Obama urges Abbas to get to final status with Netanyahu

WASHINGTON (JTA) — President Obama urged Palestinian Authority President Mahmoud Abbas to advance to final status issues in his peace talks with Israel.

“He encouraged President Abbas, as he has [Israeli] Prime Minister [Benjamin] Netanyahu, to move quickly in those discussions so that the two sides are addressing the final status issues of security and borders, and refugees, and Jerusalem,” a senior administration official said in a briefing transcript released by the White House after the leaders met in New York on Tuesday on the sidelines of the United Nations General Assembly.

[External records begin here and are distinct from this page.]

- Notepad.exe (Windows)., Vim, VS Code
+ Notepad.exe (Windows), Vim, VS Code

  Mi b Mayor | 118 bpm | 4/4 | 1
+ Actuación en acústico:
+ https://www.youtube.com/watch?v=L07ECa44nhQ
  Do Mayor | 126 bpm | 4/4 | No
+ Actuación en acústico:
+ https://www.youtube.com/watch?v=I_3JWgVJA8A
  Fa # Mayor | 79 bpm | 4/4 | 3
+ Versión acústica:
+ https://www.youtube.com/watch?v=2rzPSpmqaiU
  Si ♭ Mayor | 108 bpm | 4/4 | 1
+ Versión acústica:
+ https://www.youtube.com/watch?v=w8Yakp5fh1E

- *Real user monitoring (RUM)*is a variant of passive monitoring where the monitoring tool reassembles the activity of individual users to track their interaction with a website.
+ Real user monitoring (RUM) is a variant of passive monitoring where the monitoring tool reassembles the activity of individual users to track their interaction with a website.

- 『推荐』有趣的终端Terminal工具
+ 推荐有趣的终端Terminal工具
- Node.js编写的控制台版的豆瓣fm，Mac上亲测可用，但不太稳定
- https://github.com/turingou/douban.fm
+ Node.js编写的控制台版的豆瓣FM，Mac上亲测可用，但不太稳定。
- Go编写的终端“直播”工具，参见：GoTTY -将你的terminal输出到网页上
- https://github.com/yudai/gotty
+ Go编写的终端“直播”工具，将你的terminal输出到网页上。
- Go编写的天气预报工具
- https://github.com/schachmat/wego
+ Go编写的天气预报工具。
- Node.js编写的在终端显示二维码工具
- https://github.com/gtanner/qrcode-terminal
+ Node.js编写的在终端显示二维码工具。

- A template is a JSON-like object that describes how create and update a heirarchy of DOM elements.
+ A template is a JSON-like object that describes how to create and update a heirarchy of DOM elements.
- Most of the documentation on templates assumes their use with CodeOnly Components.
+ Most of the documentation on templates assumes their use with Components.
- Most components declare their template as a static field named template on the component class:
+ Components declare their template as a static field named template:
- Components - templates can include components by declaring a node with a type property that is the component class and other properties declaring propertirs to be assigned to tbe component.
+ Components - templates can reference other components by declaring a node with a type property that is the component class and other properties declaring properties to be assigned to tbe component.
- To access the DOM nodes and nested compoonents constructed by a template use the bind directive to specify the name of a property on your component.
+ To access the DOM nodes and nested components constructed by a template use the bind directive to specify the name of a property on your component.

“Again, the point being that we have a window of opportunity here with direct negotiations, and the quicker that they get to the hard issues, the greater likelihood there is of success,” the official said.

The show of U.S. impatience was a rare window into the peace talks relaunched in June at the behest of Secretary of State John Kerry, who imposed a tight stricture on leaks which all sides have mostly observed.

Kerry wants a comprehensive deal by the middle of next year, and the sides got off to an auspicious start, with the Palestinians agreeing to drop a precondition that Israel freeze settlements and suspending to achieve statehood recognition in international bodies, and with Israel agreeing to release 104 long-term prisoners.